The OU Web Accessibility Guidelines has been prepared as part of an overall digital governance review led by Digital Engagement. The working group that has produced them has drawn on expertise and representations from units across the university. It has liaised with SeGA (Securing Greater Accessibility), The Open University’s programme with responsibility for accessibility matters. ‘Web accessibility’ is defined as the practice of making websites usable by people of all abilities and disabilities. This document is intended as a practical working guide for use by:

  • anyone with responsibility for new web content (including third party content) 
  • anyone who develops new or existing web systems 

In addition, any organisations which are employed by the University to carry out work on its behalf (e.g. freelancer, agencies, contractors), must also be made aware of and follow these guidelines.
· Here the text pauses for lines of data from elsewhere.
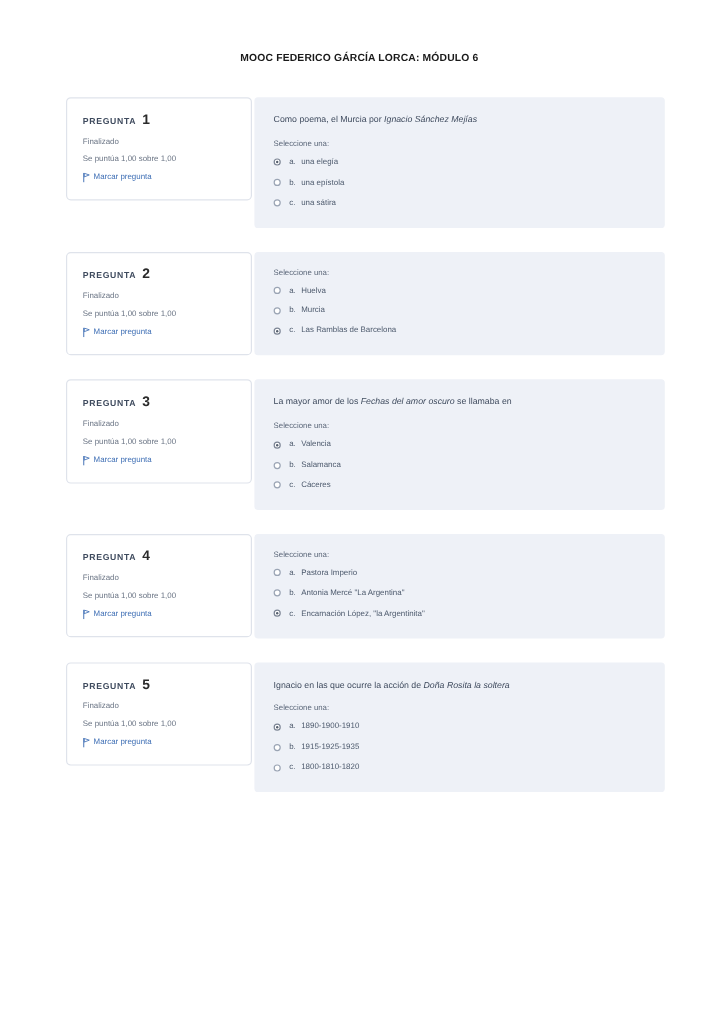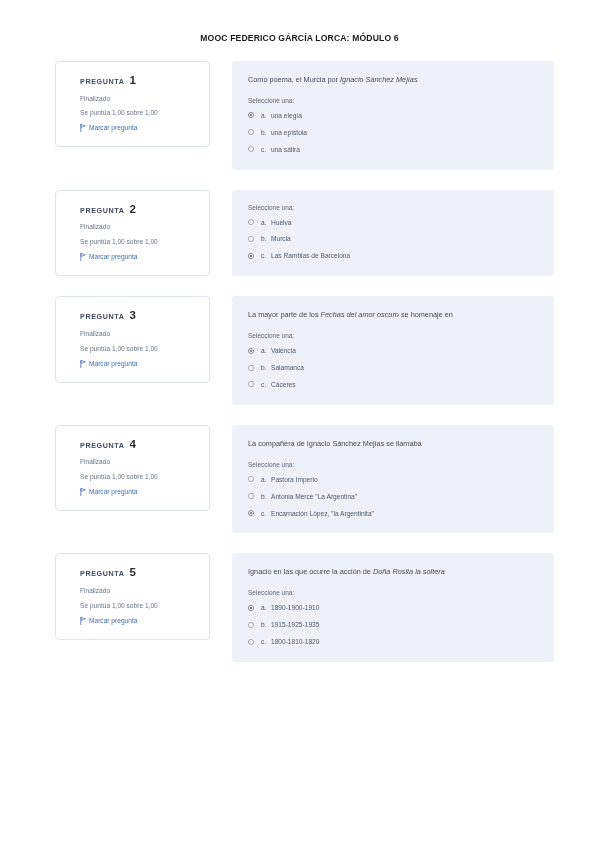--- a/index.html
+++ b/index.html
@@ -20,42 +20,42 @@
     position: relative;
     box-sizing: border-box;
     padding: 0;
   }
   .page-title {
     text-align: center;
     font-size: 8.6px;
     font-weight: bold;
     color: #1a1a1a;
     letter-spacing: 0.15px;
-    margin: 0;
+    margin: 10px;
     padding-top: 33px;
     padding-bottom: 0;
   }
   .quiz-body {
     padding: 18px 45px 0 55px;
     box-sizing: border-box;
   }
   .question-row {
     display: flex;
     align-items: flex-start;
     margin-bottom: 20px;
   }
   .q-meta {
     width: 155px;
     min-width: 155px;
     box-sizing: border-box;
     background: #ffffff;
     border: 1px solid #dfe3eb;
     border-radius: 4px;
-    padding: 13px 13px 14px 24px;
-    margin-right: 22px;
+    padding: 13px 13px 14px 13px;
+    margin-right: 2px;
   }
   .q-meta-title {
     font-size: 7.2px;
     font-weight: bold;
     letter-spacing: 0.6px;
     color: #3f4b5e;
     text-transform: uppercase;
     margin: 0 0 8px 0;
     line-height: 1;
     display: flex;
@@ -263,21 +263,21 @@
             <span class="flag-icon">
               <svg width="6" height="8" viewBox="0 0 6 8" xmlns="http://www.w3.org/2000/svg">
                 <path d="M0.8 0 L0.8 8" stroke="#3f6fb5" stroke-width="0.8" fill="none"></path>
                 <path d="M1.2 0.4 L5.4 1.8 L1.2 3.4 Z" fill="none" stroke="#3f6fb5" stroke-width="0.7"></path>
               </svg>
             </span>
             <span>Marcar pregunta</span>
           </div>
         </div>
         <div class="q-panel">
-          <div class="q-text"><span>La mayor parte de los </span><i>Fechas del amor oscuro</i><span> se homenaje en</span></div>
+          <div class="q-text"><span>La mayor amor de los </span><i>Fechas del amor oscuro</i><span> se llamaba en</span></div>
           <div class="q-prompt">Seleccione una:</div>
           <ul class="opt-list">
             <li class="opt">
               <span class="radio checked"></span>
               <span class="opt-letter">a.</span>
               <span class="opt-text">Valencia</span>
             </li>
             <li class="opt">
               <span class="radio"></span>
               <span class="opt-letter">b.</span>
@@ -303,21 +303,20 @@
             <span class="flag-icon">
               <svg width="6" height="8" viewBox="0 0 6 8" xmlns="http://www.w3.org/2000/svg">
                 <path d="M0.8 0 L0.8 8" stroke="#3f6fb5" stroke-width="0.8" fill="none"></path>
                 <path d="M1.2 0.4 L5.4 1.8 L1.2 3.4 Z" fill="none" stroke="#3f6fb5" stroke-width="0.7"></path>
               </svg>
             </span>
             <span>Marcar pregunta</span>
           </div>
         </div>
         <div class="q-panel">
-          <div class="q-text"><span>La compañera de Ignacio Sánchez Mejías se llamaba</span></div>
           <div class="q-prompt">Seleccione una:</div>
           <ul class="opt-list">
             <li class="opt">
               <span class="radio"></span>
               <span class="opt-letter">a.</span>
               <span class="opt-text">Pastora Imperio</span>
             </li>
             <li class="opt">
               <span class="radio"></span>
               <span class="opt-letter">b.</span>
This document should be read in conjunction with our other web standards

W3C’s Web Content Accessibility Guidelines 2.0

The OU Web Accessibility Guidelines are based on the W3C’s Web Content Accessibility Guidelines 2.0 (WCAG 2.0). The fundamental principles of the WCAG 2.0 are that web content and systems should be:

  • Perceivable – information and user interface components must be presentable to users in ways they can perceive 
  • Operable – user interface components and navigation must be operable
  • Understandable – information and the operation of user interface must be understandable
  • Robust – content must be robust enough that it can be interpreted reliably by a wide variety of user agents, including assistive technologies. 

In addition, The Open University has a legal requirement to present accessible web content.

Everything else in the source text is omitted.